The eagerness of Gabriel, the recruit, had also surprised Jean. He noticed how the young man’s hand had trembled when he drew his straw. Jean could not have known that Gabriel, going down to the river to draw water on the second morning of the battle, had seen Nicholette combing her thick hair on the driving-seat and that their eyes had met for a second as he came up the bank, bowed under the weight of the two leather tubs he carried. He had stopped, in sheer amazement at seeing a woman in the wagon park. Framed in the oval canopy of the vehicle, with the rising sun sparkling on the swift current behind, she reawakened in him his old urge to paint, to capture something of the movement and colour of the crowded scene on the white pages of t
he bulky sketchbook that made his knapsack so unmanageable. It was the first time he had wanted to paint since leaving home. The vision did something else for him. The glow of the girl’s pink cheeks and the strong, graceful line of her neck helped to obliterate the memory, not twenty-four hours old, of an amber-backed insect wading in a pool of blood. It was comforting to find how rapidly that memory, which he could have sworn would have dogged him to the grave, could be wiped out like a scribble on a slate by new scenes and sensations.
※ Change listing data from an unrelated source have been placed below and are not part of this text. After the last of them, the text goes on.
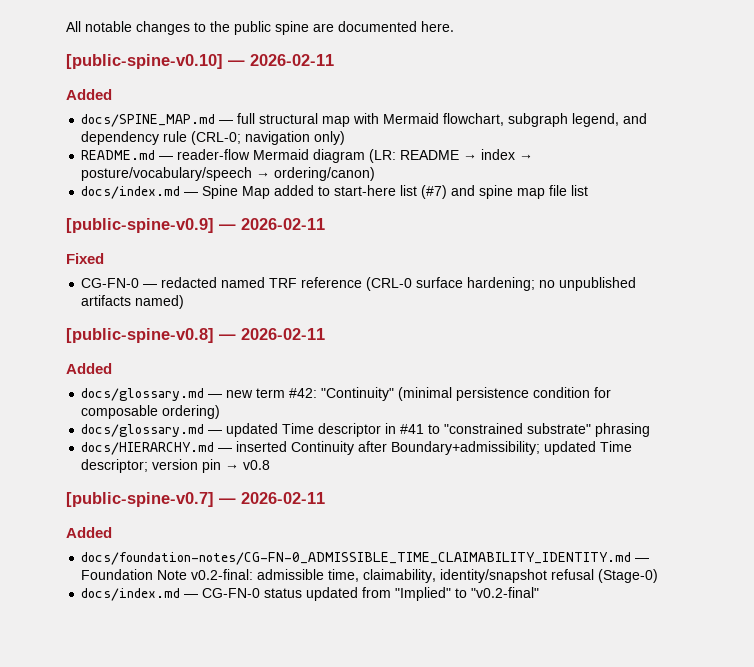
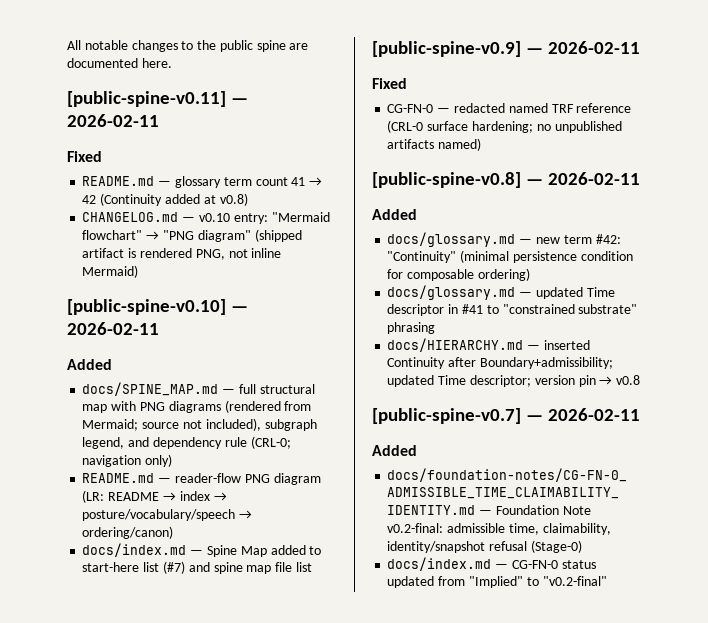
+ [public-spine-v0.11] — 2026-02-11
+ Fixed
+ README.md — glossary term count 41 → 42 (Continuity added at v0.8)
+ CHANGELOG.md — v0.10 entry: "Mermaid flowchart" → "PNG diagram" (shipped artifact is rendered PNG, not inline Mermaid)
- docs/SPINE_MAP.md — full structural map with Mermaid flowchart, subgraph legend, and dependency rule (CRL-0; navigation only)
+ docs/SPINE_MAP.md — full structural map with PNG diagrams (rendered from Mermaid; source not included), subgraph legend, and dependency rule (CRL-0; navigation only)
- README.md — reader-flow Mermaid diagram (LR: README → index → posture/vocabulary/speech → ordering/canon)
+ README.md — reader-flow PNG diagram (LR: README → index → posture/vocabulary/speech → ordering/canon)

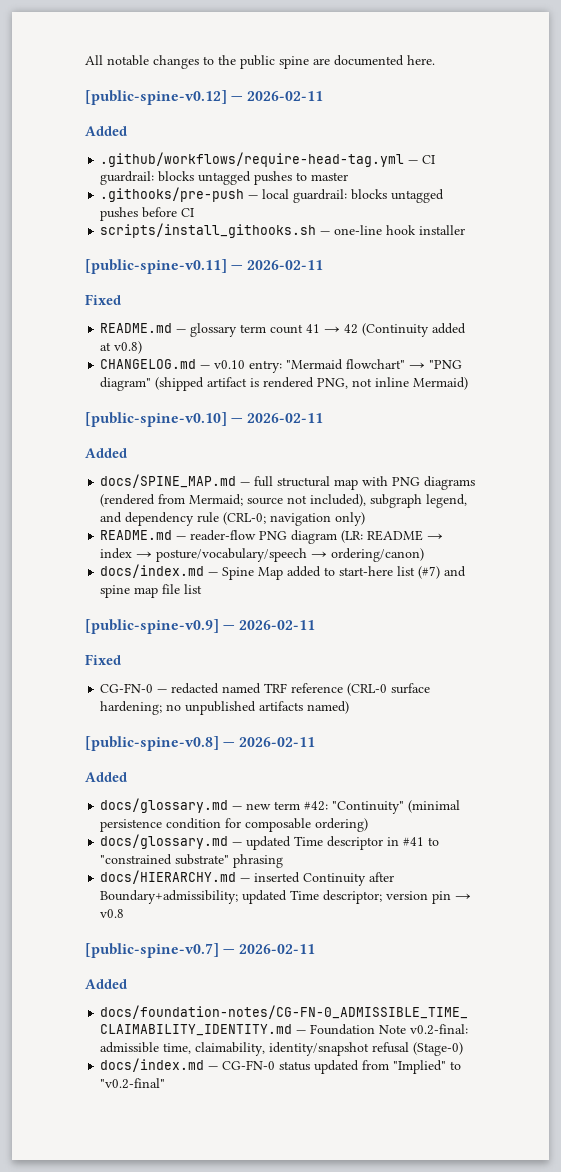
+ [public-spine-v0.12] — 2026-02-11
+ Added
+ .github/workflows/require-head-tag.yml — CI guardrail: blocks untagged pushes to master
+ .githooks/pre-push — local guardrail: blocks untagged pushes before CI
+ scripts/install_githooks.sh — one-line hook installer

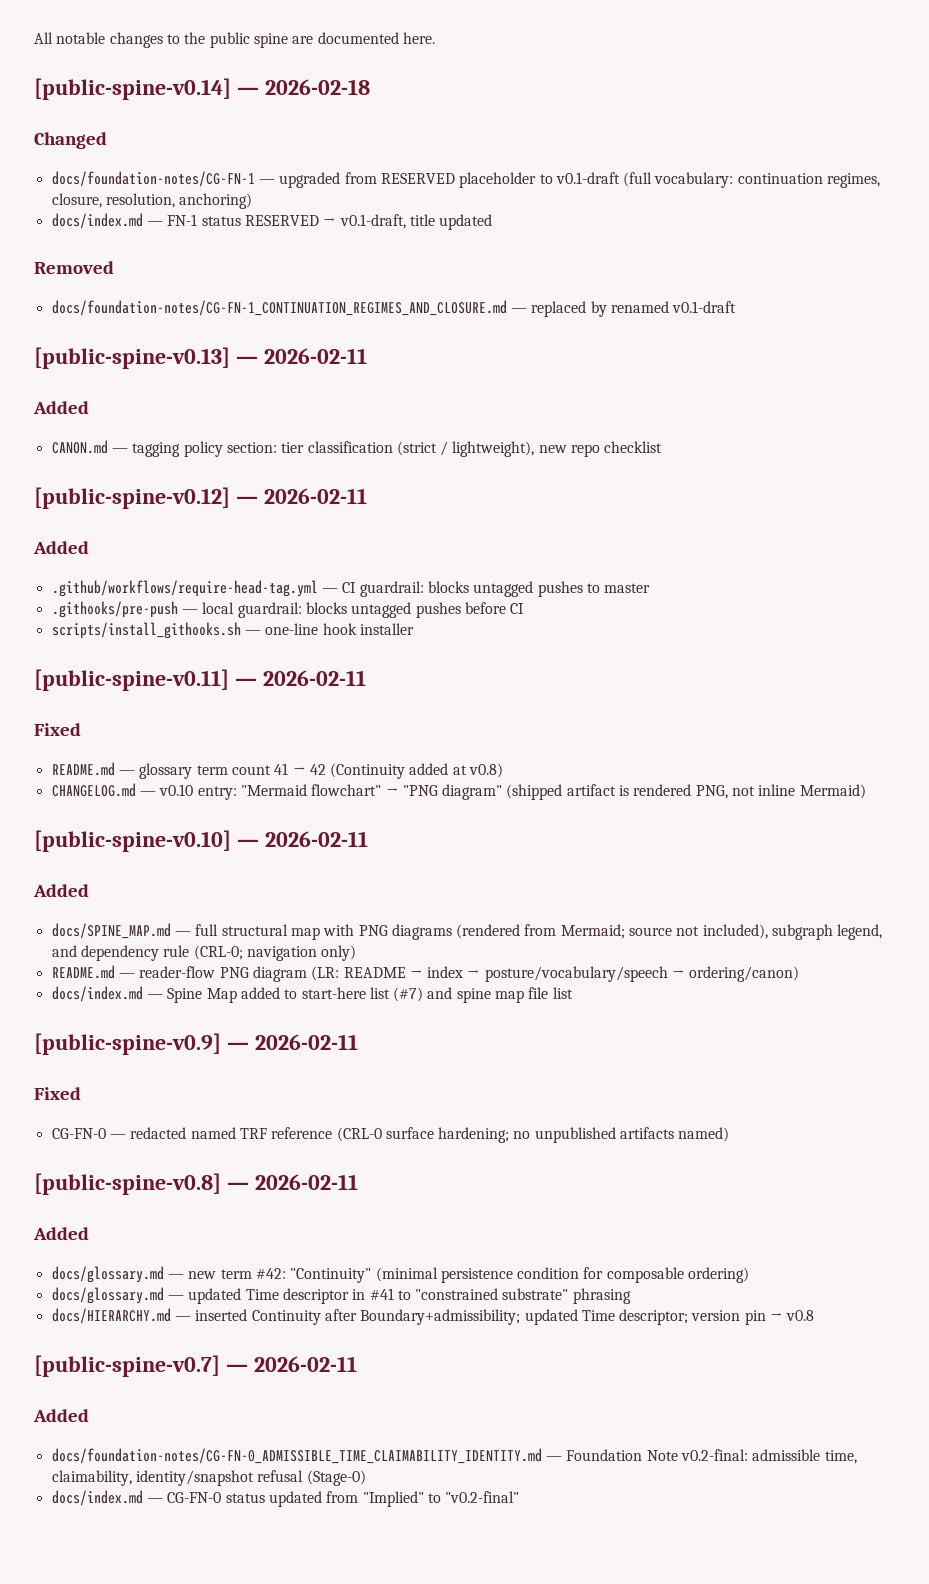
+ [public-spine-v0.14] — 2026-02-18
+ Changed
+ docs/foundation-notes/CG-FN-1 — upgraded from RESERVED placeholder to v0.1-draft (full vocabulary: continuation regimes, closure, resolution, anchoring)
+ docs/index.md — FN-1 status RESERVED → v0.1-draft, title updated
+ Removed
+ docs/foundation-notes/CG-FN-1_CONTINUATION_REGIMES_AND_CLOSURE.md — replaced by renamed v0.1-draft
+ [public-spine-v0.13] — 2026-02-11
+ Added
+ CANON.md — tagging policy section: tier classification (strict / lightweight), new repo checklist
The previous night it had been so vivid that he had shuddered to look at the portion of horsemeat they splashed onto his plate. Then he had seen Napoleon, the short, pale-faced author of it all, the arbiter of every man’s fate, the cold, concentrated brain behind the whole sprawling Empire. Looking at the man, as he stood listening to Dominique’s tune, Gabriel had felt curiously dwarfed, as though he were in the presence of a god neither good nor evil but magnificently indifferent, not only to the fate of men but to the fate of nations. And with this feeling came an odd sense of completeness to supplement that of the first night by the camp-fire. All the major pieces of the new mosaic that was now his life had been fitted into place; the pale-faced man who dispensed gold pieces for badly played tunes was the missing centrepiece.